BluelightAI has constructed Cross Layer Transcoders (CLTs) for the Qwen3 family, specifically Qwen3-0.6B Base and Qwen3-1.7B Base. These tools help decode activation vectors in large language models into more interpretable features, available at qwen3.bluelightai.com.
Key Findings
The analysis builds on work by Goodfire, Anthropic, DeepMind, and OpenAI in using Sparse Autoencoders (SAEs) and CLTs to understand LLM internals. BluelightAI reports finding "clearer and more conceptually abstract features" compared to other analyses.
Layer 20, Feature 847: Activates on meta-level judgments of conceptual phrases with evaluative language, particularly text that challenges common interpretations or labels.
Layer 20, Feature 179: Fires on phrases describing fulfillment criteria or conditions. Notable for multilingual activation across English, German, and Spanish examples.

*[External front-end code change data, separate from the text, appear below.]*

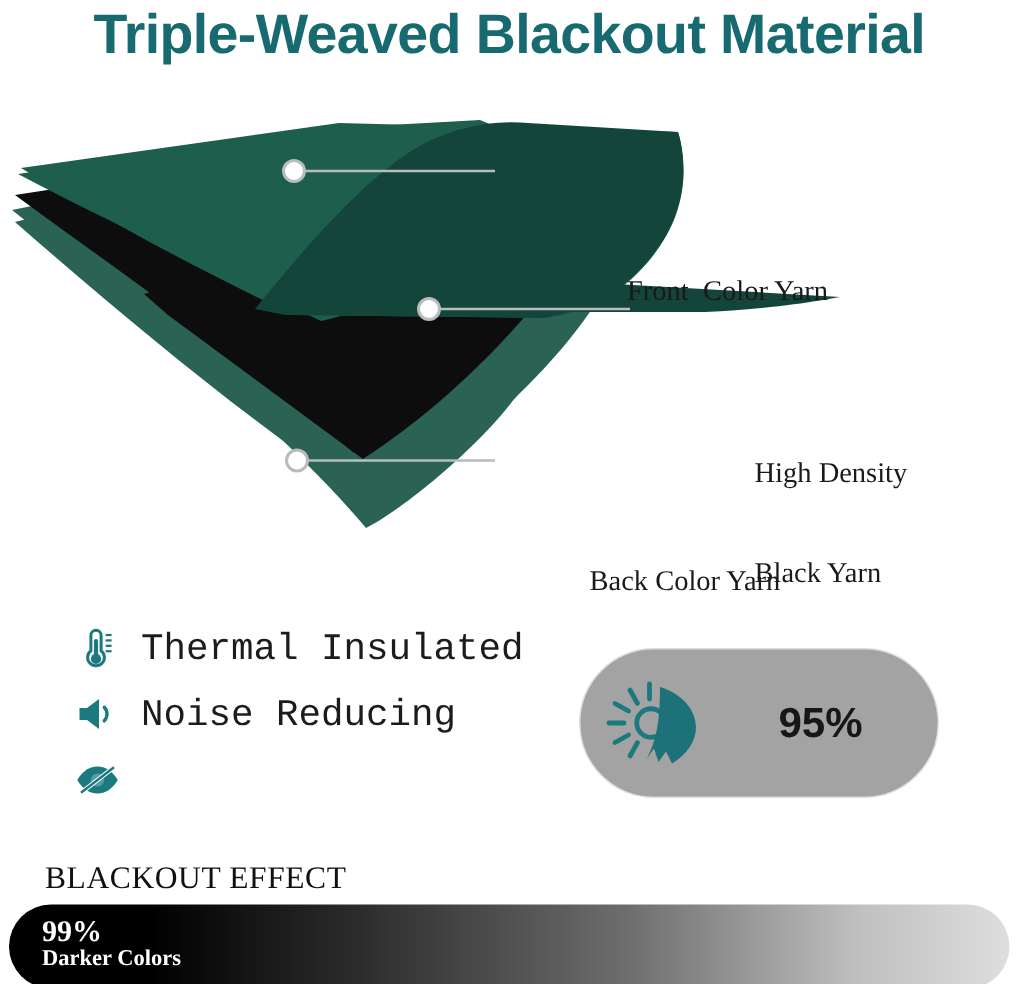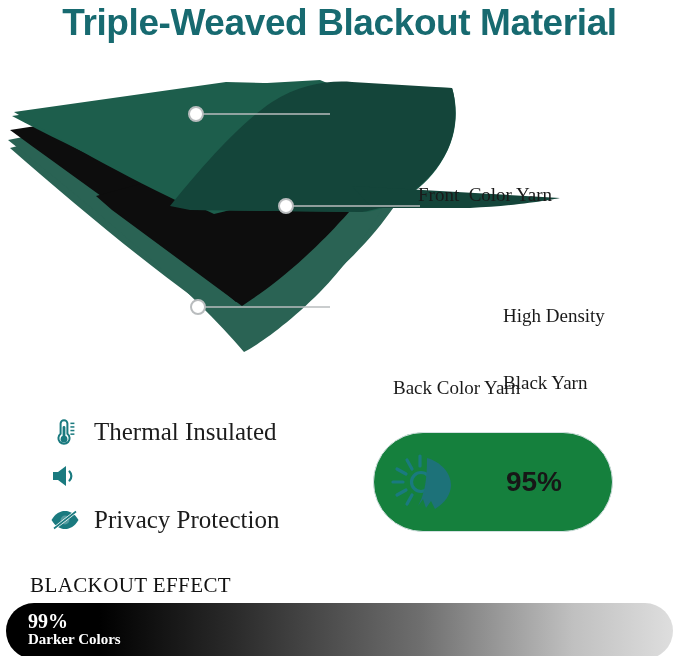"Thermal Insulated" .feature-label { font-family: Liberation Serif, serif -> Liberation Mono, monospace }
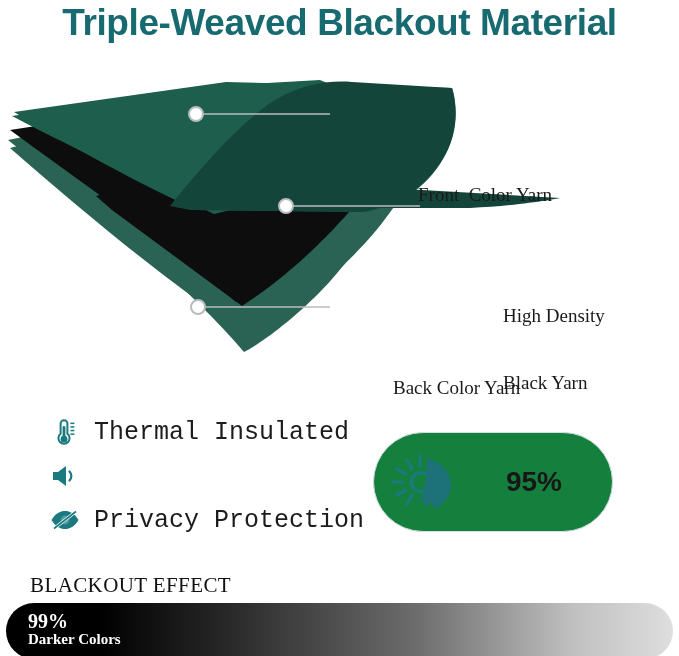"Noise Reducing" span.feature-label { html: none -> <span>Noise Reducing</span> }
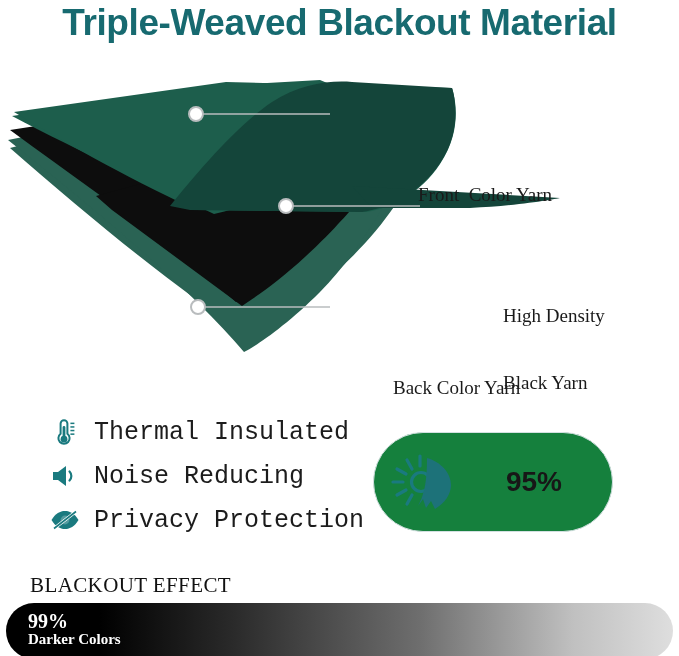"95%" #badge { background: #15803d -> #a3a3a3; left: 373px -> 386px }
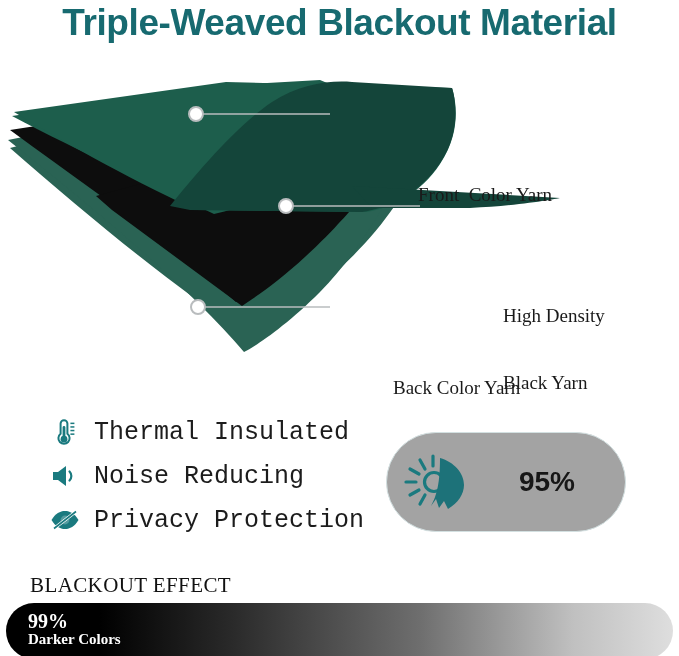"Privacy Protection" span.feature-label { html: <span>Privacy Protection</span> -> none }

The research identifies that many features activate specifically on stopwords and punctuation.
Topological Data Analysis Integration
The platform employs TDA methods to identify feature groups, recognizing that "ideas and concepts will be more precisely identified by groups of features." This visual interface helps researchers:
- Identify clusters of related features through similarity measures
- Analyze connections between feature groups across layers
- Support circuit-tracing analysis in LLMs
Future Directions
The team plans to develop TDA-based approaches for circuit tracing, moving beyond manual individual feature analysis toward systematic group-level investigation.